Mexico serait-il un nouvel eldorado ? Au-delà de l’attraction puissante de cette agglomération tentaculaire de 22 millions d’habitants, et du Mexique, une frange croissante de la population s’intéresse à l’art contemporain. Sans compter des acheteurs venus du reste de l’Amérique latine… Mais ce sont avant tout les Américains qui irriguent désormais ce marché. Des Américains que l’on croise partout en ville comme dans les allées des foires où les prix sont affichés en dollars. Et qui achètent. À Zona Maco, « nous avons vendu dès le jour de l’ouverture dix œuvres sur nos deux stands, l’un étant consacré à Joana Choumali, à 80 % à des Américains, entre 5 000 et 50 000 dollars. Certains Américains se sont décidés en une minute ! », explique César Lévy, directeur de la 193 Gallery, de Paris et Venise.

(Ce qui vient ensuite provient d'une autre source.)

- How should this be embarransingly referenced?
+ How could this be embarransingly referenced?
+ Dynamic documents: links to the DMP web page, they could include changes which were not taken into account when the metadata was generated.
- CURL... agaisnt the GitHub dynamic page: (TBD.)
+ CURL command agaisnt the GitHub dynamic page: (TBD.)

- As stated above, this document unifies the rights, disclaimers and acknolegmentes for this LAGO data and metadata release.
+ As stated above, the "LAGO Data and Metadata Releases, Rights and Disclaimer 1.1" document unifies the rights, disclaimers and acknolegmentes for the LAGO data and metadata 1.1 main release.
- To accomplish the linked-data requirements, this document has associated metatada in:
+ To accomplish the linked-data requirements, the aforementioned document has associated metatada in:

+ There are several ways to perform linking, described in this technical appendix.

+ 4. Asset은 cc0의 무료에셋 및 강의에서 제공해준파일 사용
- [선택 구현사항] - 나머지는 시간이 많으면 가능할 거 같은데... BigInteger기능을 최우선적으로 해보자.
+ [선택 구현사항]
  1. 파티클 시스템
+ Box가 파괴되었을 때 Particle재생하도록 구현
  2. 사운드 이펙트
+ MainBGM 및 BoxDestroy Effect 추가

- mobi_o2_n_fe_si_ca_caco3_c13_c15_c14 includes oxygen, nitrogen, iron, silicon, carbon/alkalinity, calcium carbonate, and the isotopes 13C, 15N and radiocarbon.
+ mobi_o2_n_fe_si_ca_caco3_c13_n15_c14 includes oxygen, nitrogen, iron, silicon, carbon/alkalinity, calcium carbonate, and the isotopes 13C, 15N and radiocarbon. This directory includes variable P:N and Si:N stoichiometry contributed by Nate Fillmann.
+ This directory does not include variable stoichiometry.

Plus vite sans doute que les Mexicains… Au milieu d’enseignes majoritairement latino-américaines, américaines ou espagnoles, d’autres Français, mais peu nombreux, tel Eric Mouchet, participaient à la foire.
Même son de cloche chez kurimanzutto, qui joue à domicile et dont l’un des artistes, Carlos Amorales, a réalisé en ville une performance dans l’incroyable nef couverte de murals du Poliforum. « Nous avons vendu à des Mexicains et à des Américains de Los Angeles, San Francisco ou New York, précise sur le stand Karen-Sofie Kvamme. Mais nous avons vu par ailleurs bien plus d’Européens que l’année dernière. Mexico est en train de renforcer sa présence sur la carte internationale de l’art ! ». L’enseigne proposait notamment une installation murale d’Abraham Cruzvillegas pour 60 000 dollars.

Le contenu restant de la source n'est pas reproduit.